Andrew Thorne Wittenberg1, Gabriel Andres Vecchi1, Thomas L Delworth1, Anthony John Rosati1 and Fanrong Jenny Zeng2, (1)Geophysical Fluid Dynamics Laboratory, Princeton, NJ, United States, (2)NOAA/Geophysical Fluid Dynamics Laboratory, Princeton, NJ, United States
Abstract:
FLOR is a high-resolution coupled GCM -- recently developed by the NOAA Geophysical Fluid Dynamics Laboratory (GFDL) -- that is now contributing routine real-time monthly predictions of global seasonal-to-interannual climate as part of the North American Multi-Model Ensemble (NMME). Although it has demonstrated improved skill at simulating and predicting the El Niño/Southern Oscillation (ENSO) and its impacts, several biases remain in FLOR's simulations of tropical Pacific climate.

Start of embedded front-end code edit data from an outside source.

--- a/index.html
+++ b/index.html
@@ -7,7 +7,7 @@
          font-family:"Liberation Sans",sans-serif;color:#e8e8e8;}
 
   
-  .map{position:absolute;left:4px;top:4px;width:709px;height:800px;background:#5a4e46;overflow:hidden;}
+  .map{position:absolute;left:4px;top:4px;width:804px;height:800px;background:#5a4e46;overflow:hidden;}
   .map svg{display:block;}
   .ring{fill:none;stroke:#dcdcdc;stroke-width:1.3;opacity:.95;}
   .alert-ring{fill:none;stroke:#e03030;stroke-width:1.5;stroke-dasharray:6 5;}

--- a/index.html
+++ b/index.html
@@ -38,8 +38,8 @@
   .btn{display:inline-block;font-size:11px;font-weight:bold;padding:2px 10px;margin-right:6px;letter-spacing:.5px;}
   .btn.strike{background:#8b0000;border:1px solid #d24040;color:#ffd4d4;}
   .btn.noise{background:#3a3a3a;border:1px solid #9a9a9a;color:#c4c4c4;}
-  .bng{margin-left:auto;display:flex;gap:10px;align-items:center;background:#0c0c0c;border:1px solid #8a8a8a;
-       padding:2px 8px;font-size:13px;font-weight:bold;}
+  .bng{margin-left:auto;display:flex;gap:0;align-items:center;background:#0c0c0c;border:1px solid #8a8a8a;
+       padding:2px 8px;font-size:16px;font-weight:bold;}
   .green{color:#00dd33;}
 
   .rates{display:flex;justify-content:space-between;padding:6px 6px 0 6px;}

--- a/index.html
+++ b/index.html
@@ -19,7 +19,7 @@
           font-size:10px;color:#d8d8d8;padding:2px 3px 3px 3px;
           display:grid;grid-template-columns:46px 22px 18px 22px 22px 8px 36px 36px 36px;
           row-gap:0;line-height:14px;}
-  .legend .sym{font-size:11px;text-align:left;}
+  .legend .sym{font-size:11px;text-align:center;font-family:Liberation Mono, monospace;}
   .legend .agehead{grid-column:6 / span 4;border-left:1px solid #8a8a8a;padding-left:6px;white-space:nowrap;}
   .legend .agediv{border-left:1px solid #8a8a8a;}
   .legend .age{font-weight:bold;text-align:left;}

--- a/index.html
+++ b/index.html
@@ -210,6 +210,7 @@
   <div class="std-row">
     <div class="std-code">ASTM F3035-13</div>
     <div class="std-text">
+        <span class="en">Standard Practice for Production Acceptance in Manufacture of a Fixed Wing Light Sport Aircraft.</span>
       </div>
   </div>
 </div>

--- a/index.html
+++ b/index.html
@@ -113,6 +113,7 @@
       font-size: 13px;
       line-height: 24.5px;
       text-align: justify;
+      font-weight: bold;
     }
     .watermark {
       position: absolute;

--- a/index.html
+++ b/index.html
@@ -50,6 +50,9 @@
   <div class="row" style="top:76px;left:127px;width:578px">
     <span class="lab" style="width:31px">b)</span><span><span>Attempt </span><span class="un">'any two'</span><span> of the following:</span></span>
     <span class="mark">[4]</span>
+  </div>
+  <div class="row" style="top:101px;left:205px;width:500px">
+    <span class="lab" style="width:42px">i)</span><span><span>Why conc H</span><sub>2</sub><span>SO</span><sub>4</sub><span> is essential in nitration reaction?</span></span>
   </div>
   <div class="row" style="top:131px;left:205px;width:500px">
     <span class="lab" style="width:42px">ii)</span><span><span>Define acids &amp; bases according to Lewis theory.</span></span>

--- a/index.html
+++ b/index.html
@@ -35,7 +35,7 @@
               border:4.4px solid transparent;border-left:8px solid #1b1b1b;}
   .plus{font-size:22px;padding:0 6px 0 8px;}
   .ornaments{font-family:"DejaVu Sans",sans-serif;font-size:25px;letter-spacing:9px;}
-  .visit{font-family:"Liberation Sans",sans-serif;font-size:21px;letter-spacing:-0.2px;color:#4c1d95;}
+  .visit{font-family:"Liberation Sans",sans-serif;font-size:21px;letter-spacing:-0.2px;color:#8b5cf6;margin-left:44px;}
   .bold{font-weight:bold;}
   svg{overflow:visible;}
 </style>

Toward understanding and mitigating those biases, we present results from experiments in which the model's climatological SST, surface wind stress, and surface salinity are corrected toward observations. The flux-adjusted model (FLOR-FA) shows striking improvements in some aspects of ENSO, including the magnitude of equatorial SST anomalies and their seasonal synchronization to the end of the calendar year. Other aspects, such as the short ENSO period, overly-westward SST anomaly propagation, and westward-displaced extratropical teleconnections, are not improved by the flux adjustment. The reasons for these changes are illuminated through analysis of the dominant ENSO feedbacks. The flux adjustments also prove useful for revealing inherent climatological biases in the component models -- such as an overly deep equatorial Pacific thermocline, that was previously obscured due to a compensating bias in the off-equatorial climatological wind stress curl in the unadjusted coupled model. The implications of these results for improving models, assessing the future of ENSO under climate change, and forecasting ENSO are discussed.